*The task*. Make an exact copy of the entries, taking out every picture.

*Provided records*.

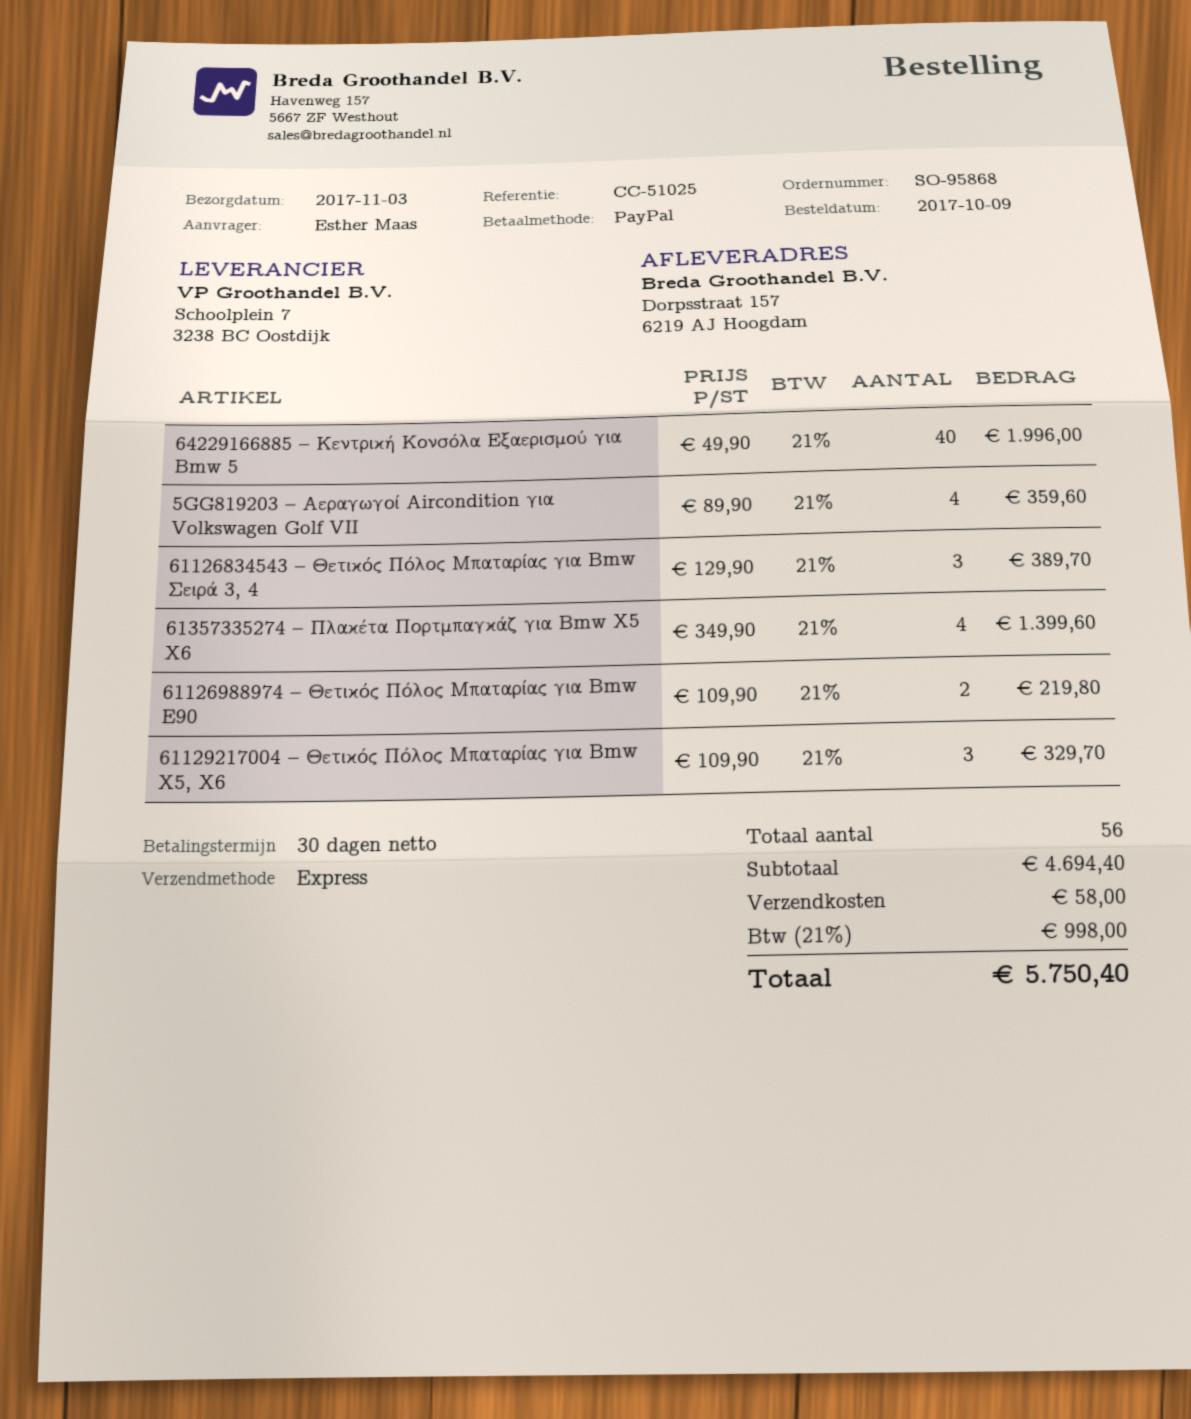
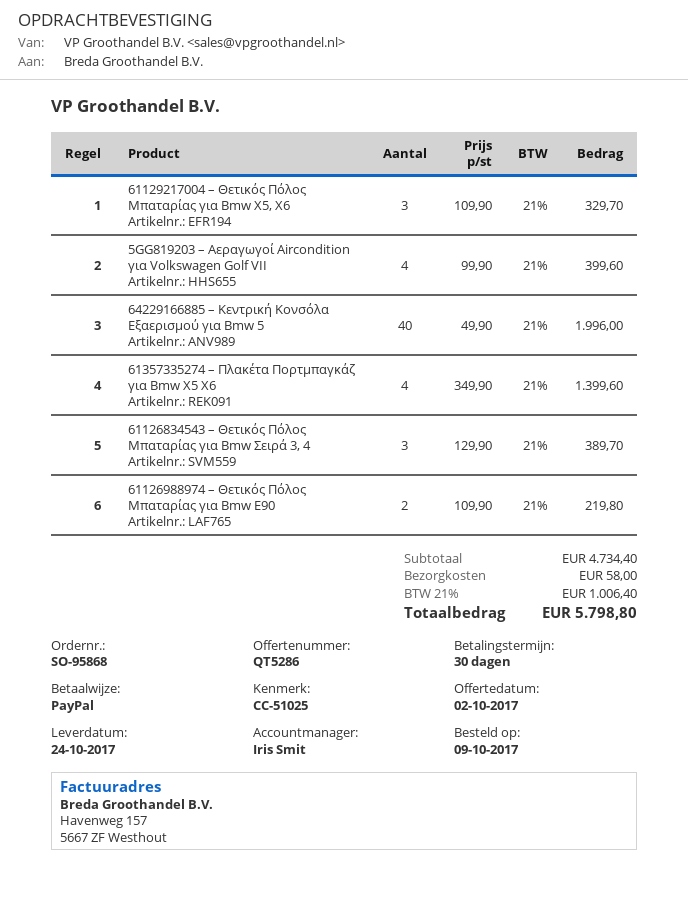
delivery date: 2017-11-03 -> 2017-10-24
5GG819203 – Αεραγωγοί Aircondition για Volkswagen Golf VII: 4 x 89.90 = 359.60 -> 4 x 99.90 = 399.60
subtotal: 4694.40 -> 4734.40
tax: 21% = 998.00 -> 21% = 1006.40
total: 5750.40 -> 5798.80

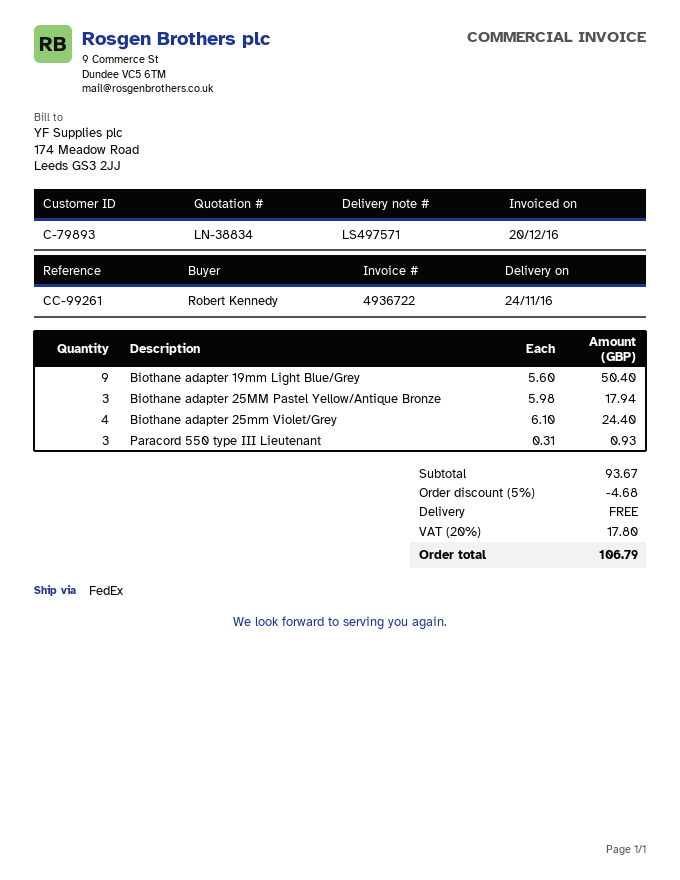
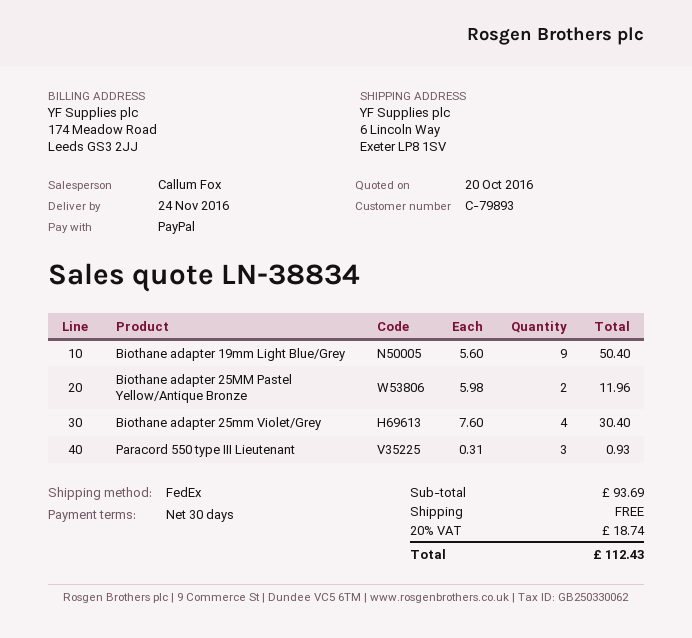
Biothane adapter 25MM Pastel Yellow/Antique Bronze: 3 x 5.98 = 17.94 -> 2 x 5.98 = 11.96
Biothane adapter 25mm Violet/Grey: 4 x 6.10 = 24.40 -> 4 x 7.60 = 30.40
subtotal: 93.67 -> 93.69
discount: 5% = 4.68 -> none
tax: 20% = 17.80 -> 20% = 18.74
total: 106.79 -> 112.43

*Exercise answer*.
delivery date: 2017-11-03 -> 2017-10-24
5GG819203 – Αεραγωγοί Aircondition για Volkswagen Golf VII: 4 x 89.90 = 359.60 -> 4 x 99.90 = 399.60
subtotal: 4694.40 -> 4734.40
tax: 21% = 998.00 -> 21% = 1006.40
total: 5750.40 -> 5798.80

Biothane adapter 25MM Pastel Yellow/Antique Bronze: 3 x 5.98 = 17.94 -> 2 x 5.98 = 11.96
Biothane adapter 25mm Violet/Grey: 4 x 6.10 = 24.40 -> 4 x 7.60 = 30.40
subtotal: 93.67 -> 93.69
discount: 5% = 4.68 -> none
tax: 20% = 17.80 -> 20% = 18.74
total: 106.79 -> 112.43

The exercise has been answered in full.